**WHAT TO PRODUCE:** Your task is to filter the entries and copy every line containing the string "height".

Front-end code edit data:
+ + + + + + +

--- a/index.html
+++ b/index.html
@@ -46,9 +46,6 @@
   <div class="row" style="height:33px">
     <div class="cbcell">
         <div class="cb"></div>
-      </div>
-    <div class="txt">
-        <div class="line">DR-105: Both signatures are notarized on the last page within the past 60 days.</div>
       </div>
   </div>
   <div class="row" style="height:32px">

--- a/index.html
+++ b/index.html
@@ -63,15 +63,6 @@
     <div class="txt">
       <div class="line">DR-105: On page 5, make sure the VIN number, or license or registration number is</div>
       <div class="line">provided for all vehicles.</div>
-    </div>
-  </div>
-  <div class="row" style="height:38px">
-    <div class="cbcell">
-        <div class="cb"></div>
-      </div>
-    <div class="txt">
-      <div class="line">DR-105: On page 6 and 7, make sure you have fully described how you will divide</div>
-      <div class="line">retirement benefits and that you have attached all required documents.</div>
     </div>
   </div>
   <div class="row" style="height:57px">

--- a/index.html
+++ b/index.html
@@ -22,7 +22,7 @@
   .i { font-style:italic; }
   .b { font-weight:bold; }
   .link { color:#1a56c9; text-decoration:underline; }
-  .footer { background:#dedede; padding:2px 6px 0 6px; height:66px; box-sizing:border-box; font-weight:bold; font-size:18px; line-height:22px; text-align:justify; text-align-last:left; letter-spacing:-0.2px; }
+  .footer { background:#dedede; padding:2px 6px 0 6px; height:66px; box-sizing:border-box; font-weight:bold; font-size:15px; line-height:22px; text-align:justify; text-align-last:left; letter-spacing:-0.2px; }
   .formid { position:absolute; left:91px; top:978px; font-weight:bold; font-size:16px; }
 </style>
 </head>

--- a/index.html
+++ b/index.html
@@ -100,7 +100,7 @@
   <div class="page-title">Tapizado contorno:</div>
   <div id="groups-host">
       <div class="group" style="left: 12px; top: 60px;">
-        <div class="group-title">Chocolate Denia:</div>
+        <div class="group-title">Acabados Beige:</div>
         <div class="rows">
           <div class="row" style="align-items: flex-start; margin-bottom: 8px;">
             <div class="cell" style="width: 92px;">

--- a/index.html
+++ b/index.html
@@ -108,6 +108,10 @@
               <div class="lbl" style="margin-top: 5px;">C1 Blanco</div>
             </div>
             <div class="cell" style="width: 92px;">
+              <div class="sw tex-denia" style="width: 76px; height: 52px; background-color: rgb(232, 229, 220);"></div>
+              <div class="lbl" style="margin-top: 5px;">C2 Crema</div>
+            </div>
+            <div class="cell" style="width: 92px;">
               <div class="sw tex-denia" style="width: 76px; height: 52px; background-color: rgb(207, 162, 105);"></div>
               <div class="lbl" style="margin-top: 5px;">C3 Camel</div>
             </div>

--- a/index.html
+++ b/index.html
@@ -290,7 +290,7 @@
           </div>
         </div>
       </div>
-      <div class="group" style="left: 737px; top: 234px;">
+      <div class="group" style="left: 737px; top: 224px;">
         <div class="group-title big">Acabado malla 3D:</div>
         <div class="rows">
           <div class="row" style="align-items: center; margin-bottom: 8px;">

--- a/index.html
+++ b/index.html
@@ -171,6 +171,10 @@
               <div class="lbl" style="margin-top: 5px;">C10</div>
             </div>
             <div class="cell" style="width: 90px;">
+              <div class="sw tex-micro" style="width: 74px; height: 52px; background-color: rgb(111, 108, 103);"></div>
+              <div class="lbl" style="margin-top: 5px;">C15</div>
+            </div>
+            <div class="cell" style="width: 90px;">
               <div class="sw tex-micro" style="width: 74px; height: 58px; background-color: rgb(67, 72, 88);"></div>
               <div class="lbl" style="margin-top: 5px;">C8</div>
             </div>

+ + + + + + +

**RESPONSE:**
   <div class="row" style="height:33px">
   <div class="row" style="height:32px">
-  <div class="row" style="height:38px">
   <div class="row" style="height:57px">
-  .footer { background:#dedede; padding:2px 6px 0 6px; height:66px; box-sizing:border-box; font-weight:bold; font-size:18px; line-height:22px; text-align:justify; text-align-last:left; letter-spacing:-0.2px; }
+  .footer { background:#dedede; padding:2px 6px 0 6px; height:66px; box-sizing:border-box; font-weight:bold; font-size:15px; line-height:22px; text-align:justify; text-align-last:left; letter-spacing:-0.2px; }
+              <div class="sw tex-denia" style="width: 76px; height: 52px; background-color: rgb(232, 229, 220);"></div>
               <div class="sw tex-denia" style="width: 76px; height: 52px; background-color: rgb(207, 162, 105);"></div>
+              <div class="sw tex-micro" style="width: 74px; height: 52px; background-color: rgb(111, 108, 103);"></div>
               <div class="sw tex-micro" style="width: 74px; height: 58px; background-color: rgb(67, 72, 88);"></div>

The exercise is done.